◆ PROMPT ◆
Write the listing out again word for word. Pictures do not belong in the copy.
┌────────
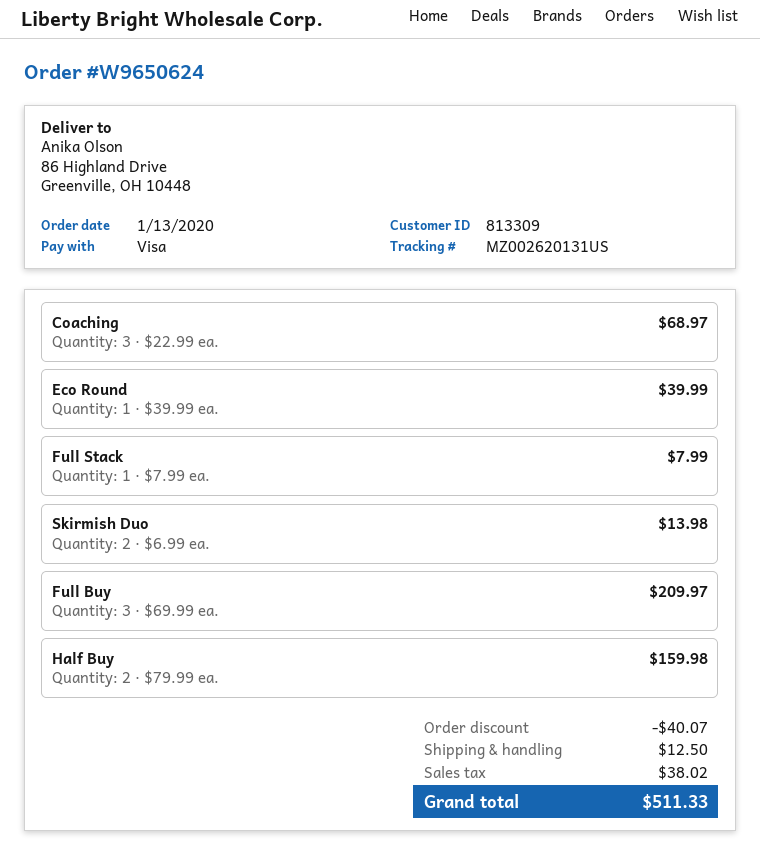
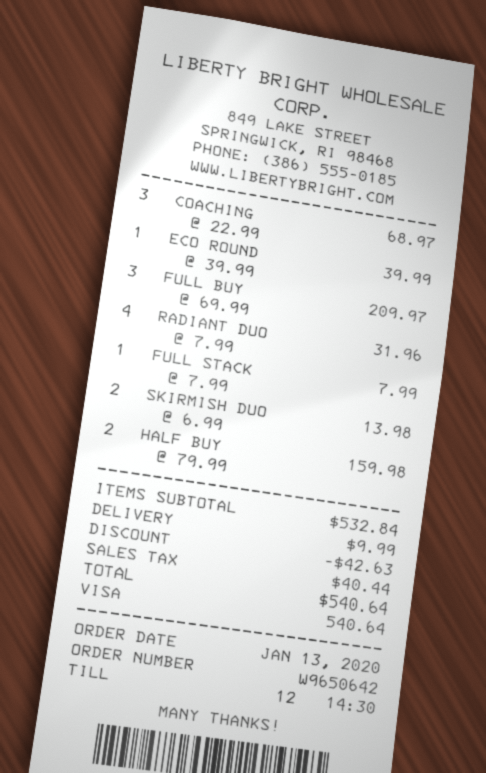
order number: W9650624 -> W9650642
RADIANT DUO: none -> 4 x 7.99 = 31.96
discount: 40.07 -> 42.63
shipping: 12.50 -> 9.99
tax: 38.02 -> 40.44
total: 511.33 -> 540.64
└────────
◆ RESPONSE BELOW ◆
order number: W9650624 -> W9650642
RADIANT DUO: none -> 4 x 7.99 = 31.96
discount: 40.07 -> 42.63
shipping: 12.50 -> 9.99
tax: 38.02 -> 40.44
total: 511.33 -> 540.64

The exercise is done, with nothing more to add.